Permanency Success Story of the Week: With Every Child, We Learned and Grew
AdoptUSKids – Jamie and Josh Procknow opened their homes and their lives to 20 children in foster care—and their families. “We believe children carry the love that we pour into them long after they leave our home.” In a span of less than 10 years, Jamie and Josh Procknow fostered more than 20 children. Today, they are the parents of 8, who range in age from 9 to 26, and Jamie is working as a foster parent recruiter. Jamie talked with us about her approach to parenting and her work finding families for children in care…I talk with a lot of people who want to help children but are afraid and maybe overwhelmed by the statistics. But every person has a role to play—whether it is being a foster parent, providing respite care, volunteering with Big Brothers/Big Sisters, or being on the support team for a family who is fostering. It’s just a matter of finding the right path.
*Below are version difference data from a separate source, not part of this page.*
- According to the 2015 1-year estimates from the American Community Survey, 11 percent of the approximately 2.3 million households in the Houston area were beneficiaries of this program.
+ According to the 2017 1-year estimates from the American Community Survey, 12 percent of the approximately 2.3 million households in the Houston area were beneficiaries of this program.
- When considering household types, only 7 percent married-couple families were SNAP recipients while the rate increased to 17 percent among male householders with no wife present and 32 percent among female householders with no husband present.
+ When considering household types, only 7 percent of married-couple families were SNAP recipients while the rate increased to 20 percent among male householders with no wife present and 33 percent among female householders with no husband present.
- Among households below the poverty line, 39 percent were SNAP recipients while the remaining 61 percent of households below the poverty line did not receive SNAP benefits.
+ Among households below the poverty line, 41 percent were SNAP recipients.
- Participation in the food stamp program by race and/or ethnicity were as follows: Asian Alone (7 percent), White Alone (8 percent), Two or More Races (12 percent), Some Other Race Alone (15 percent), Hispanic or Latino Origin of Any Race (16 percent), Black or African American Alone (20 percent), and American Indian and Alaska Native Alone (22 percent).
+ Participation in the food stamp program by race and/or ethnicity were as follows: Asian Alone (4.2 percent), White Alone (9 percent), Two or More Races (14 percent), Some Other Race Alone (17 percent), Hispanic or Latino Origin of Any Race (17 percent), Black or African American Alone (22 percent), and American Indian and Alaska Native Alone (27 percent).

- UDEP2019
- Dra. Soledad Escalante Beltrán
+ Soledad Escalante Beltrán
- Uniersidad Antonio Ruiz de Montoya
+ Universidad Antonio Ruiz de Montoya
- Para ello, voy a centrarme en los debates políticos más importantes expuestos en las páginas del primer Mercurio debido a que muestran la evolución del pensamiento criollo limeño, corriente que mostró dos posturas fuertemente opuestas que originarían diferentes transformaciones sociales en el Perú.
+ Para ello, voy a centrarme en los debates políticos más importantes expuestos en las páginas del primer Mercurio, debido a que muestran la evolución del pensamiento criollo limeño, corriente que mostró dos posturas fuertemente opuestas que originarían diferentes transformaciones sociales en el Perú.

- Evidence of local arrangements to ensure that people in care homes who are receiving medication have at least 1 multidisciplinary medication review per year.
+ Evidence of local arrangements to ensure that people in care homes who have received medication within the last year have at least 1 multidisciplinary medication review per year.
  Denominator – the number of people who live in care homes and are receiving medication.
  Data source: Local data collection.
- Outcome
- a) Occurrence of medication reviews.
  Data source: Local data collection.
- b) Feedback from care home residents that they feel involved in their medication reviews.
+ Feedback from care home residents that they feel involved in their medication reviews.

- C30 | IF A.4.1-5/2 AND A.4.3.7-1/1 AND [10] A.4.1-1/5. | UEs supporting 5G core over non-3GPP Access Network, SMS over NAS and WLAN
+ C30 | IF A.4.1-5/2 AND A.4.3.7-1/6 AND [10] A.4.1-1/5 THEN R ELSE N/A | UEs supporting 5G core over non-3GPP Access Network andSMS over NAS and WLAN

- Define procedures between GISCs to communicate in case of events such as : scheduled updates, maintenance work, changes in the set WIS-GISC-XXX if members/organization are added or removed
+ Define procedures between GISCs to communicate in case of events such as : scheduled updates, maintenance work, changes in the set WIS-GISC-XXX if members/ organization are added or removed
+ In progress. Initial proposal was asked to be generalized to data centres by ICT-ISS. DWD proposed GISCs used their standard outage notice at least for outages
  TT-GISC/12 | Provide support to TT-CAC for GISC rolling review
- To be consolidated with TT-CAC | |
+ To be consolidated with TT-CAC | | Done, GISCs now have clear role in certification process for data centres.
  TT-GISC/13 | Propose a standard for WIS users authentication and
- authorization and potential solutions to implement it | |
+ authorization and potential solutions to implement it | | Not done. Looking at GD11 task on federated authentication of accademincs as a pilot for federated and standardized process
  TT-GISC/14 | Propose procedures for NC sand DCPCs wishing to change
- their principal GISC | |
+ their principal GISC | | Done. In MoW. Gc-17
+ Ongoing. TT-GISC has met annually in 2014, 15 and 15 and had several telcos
Permanency Related Articles:
The British Journal of Social Work – It is well known that in cases in which abused children have died, social workers and other professionals did not relate to them effectively—the phenomenon now known as the ‘invisible child’. Much less well understood is how often and why such invisibility occurs where there has not been a major inquiry or scandal and this paper draws on research which observed day-to-day encounters between social workers, children and families. In most of the practice, children were seen and related to but, in a small number of home visits, social workers were not child-focused…The powerful impact of unbearable levels of complexity and anxiety on social workers requires much greater recognition. Sociological, psycho-dynamic and systemic theories are drawn upon to establish how workers need to be helped to think clearly about children and relate to them in the close, intimate ways that are required to keep them safe.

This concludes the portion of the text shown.